In this assignment, you will build a Viterbi decoder for an LSTM named-entity recognition model. As we mentioned in class, recurrent and bidirectional recurrent neural networks, of which LSTMs are the most common examples, can be used to perform sequence labeling. Although these models encode information from the surrounding words in order to make predictions, there are no "hard" constraints on what tags can appear where.

There hard constraints are particularly important for tasks that label spans of more than one token. The most common example of a span-labeling task is named-entity recognition (NER). As described in Eisenstein, Jurafksy & Martin, and other texts, the goal of NER is to label spans of one or more words as _mentions_ of an _entity_, such as a person, location, organization, etc.

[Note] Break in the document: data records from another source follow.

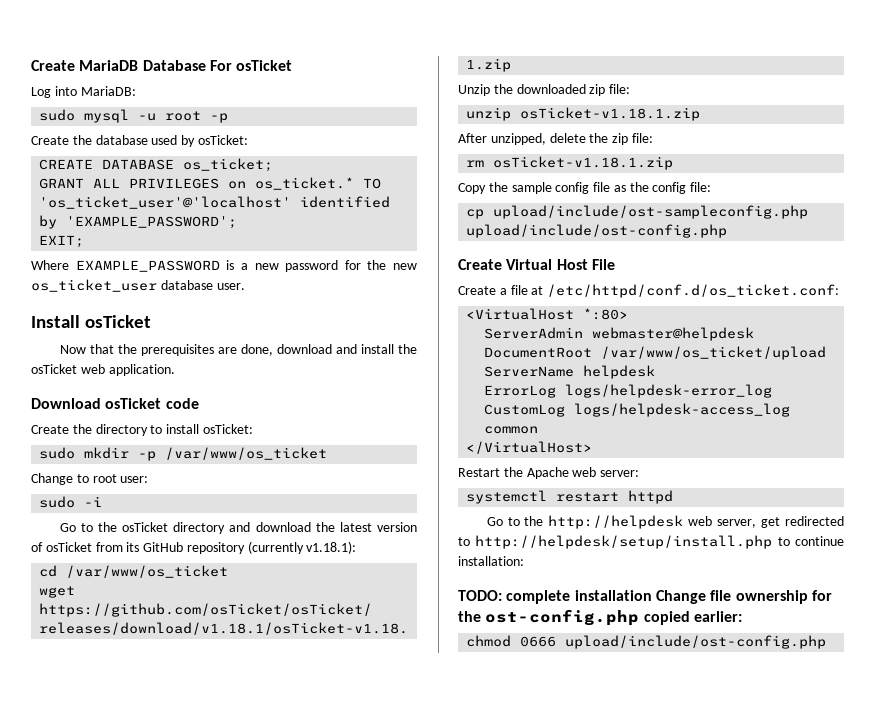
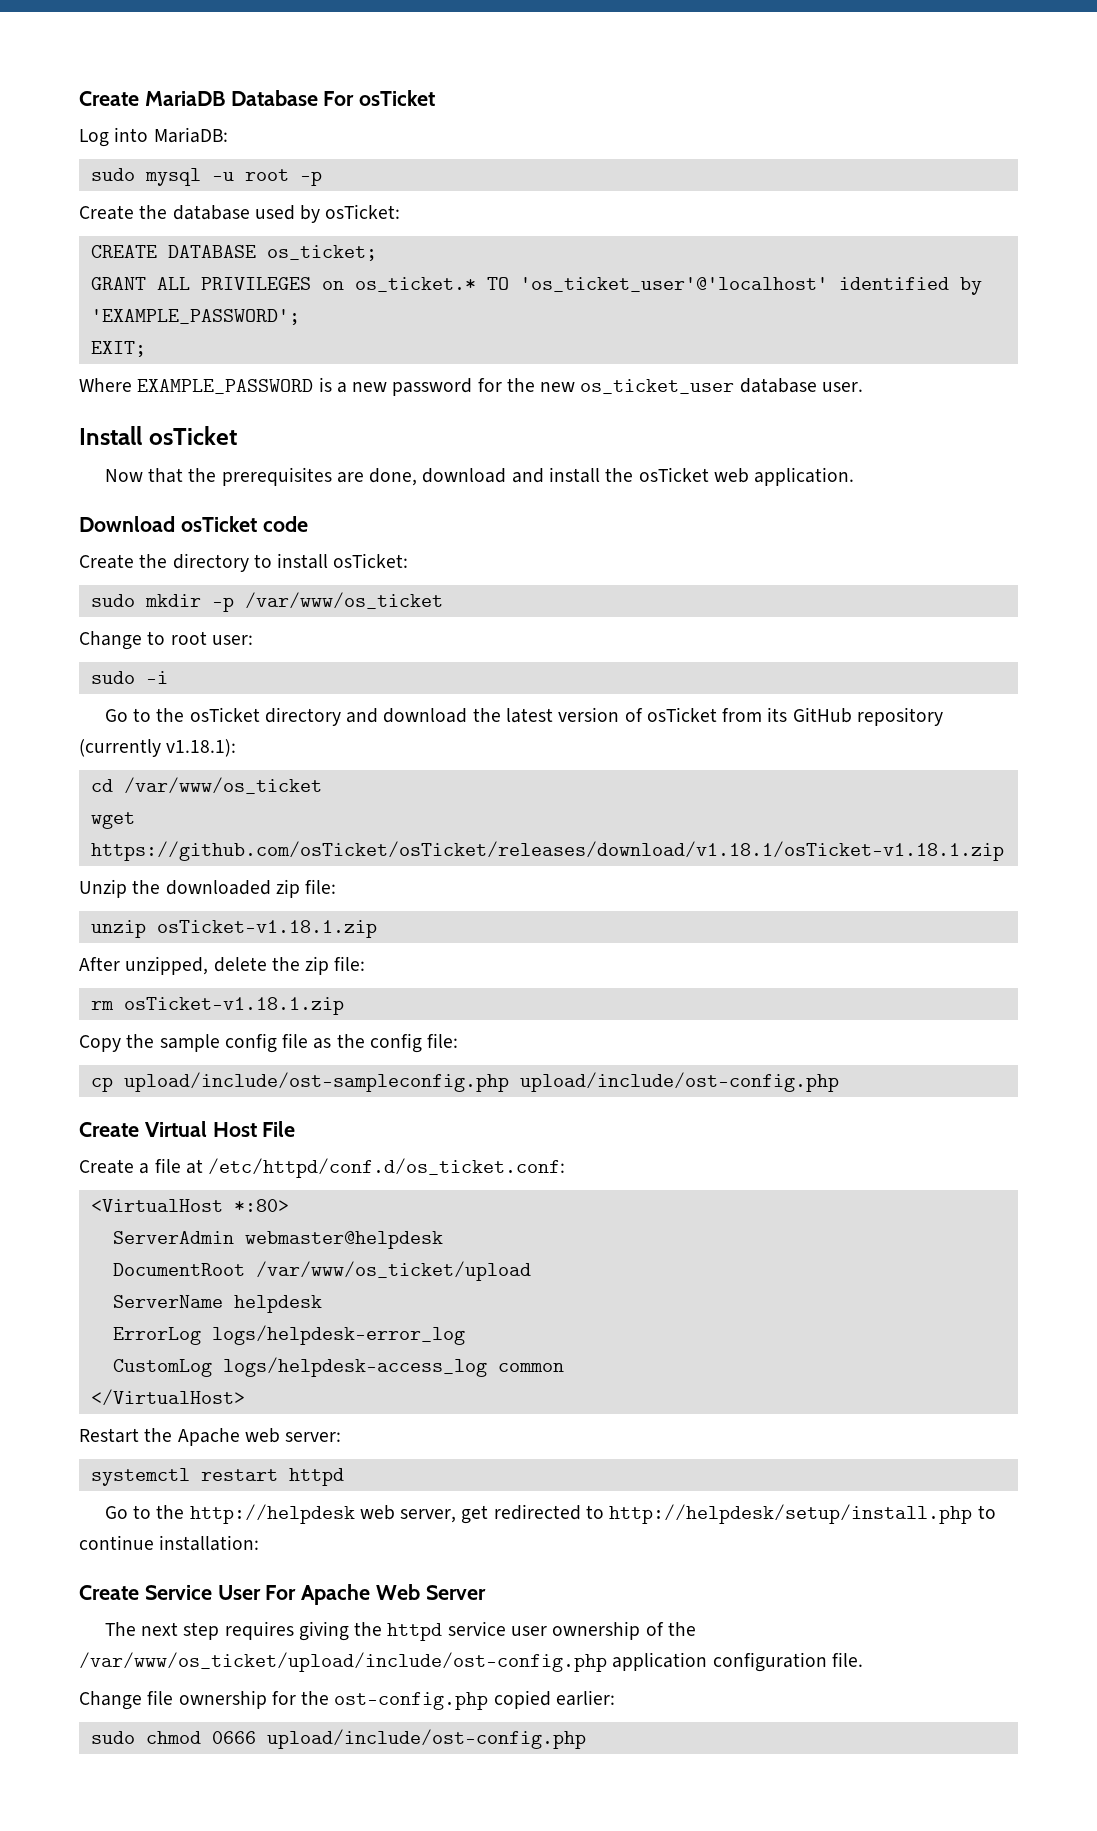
- TODO: complete installation Change file ownership for the ost-config.php copied earlier:
+ Create Service User For Apache Web Server
+ The next step requires giving the httpd service user ownership of the /var/www/os_ticket/upload/include/ost-config.php application configuration file.
+ Change file ownership for the ost-config.php copied earlier:
- chmod 0666 upload/include/ost-config.php
+ sudo chmod 0666 upload/include/ost-config.php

The most common approach to NER is to reduce it to a sequence-labeling task, where each token in the input is labeled either with an `O`, if it is "outside" any named-entity span, or with `B-TYPE`, if it is the first token in an entity of type `TYPE`, or with `I-TYPE`, if it is the second or later token in an entity of type `TYPE`. Distinguishing between the first and later tokens of an entity allow us to identify distinct entity spans even when they are adjacent.

Common values of `TYPE` include `PER` for person, `LOC` for location, `DATE` for date, and so on. In the dataset we load below, there are 17 distinct types.

The span-labeling scheme just described implies that the labels on tokens must obey certain constraints: the tag `I-PER` must follow either `B-PER` or another `I-PER`. It cannot follow `O`, `B-LOC`, or `I-LOC`, i.e., a tag for a different entity type. By themselves, LSTMs or bidirectional LSTMs cannot directly enforce these constraints. This is one reason why conditional random fields (CRFs), which _can_ enforce these constraints, are often layered on top of these recurrent models.

In this assignment, you will implement the simplest possible CRF: a CRF so simple that it does not require any training. Rather, it will assign weight 1 to any sequence of tags that obeys the constraints and weight 0 to any sequence of tags that violates them. The inputs to the CRF, which are analogous to the emission probabilities in an HMM, will come from an LSTM.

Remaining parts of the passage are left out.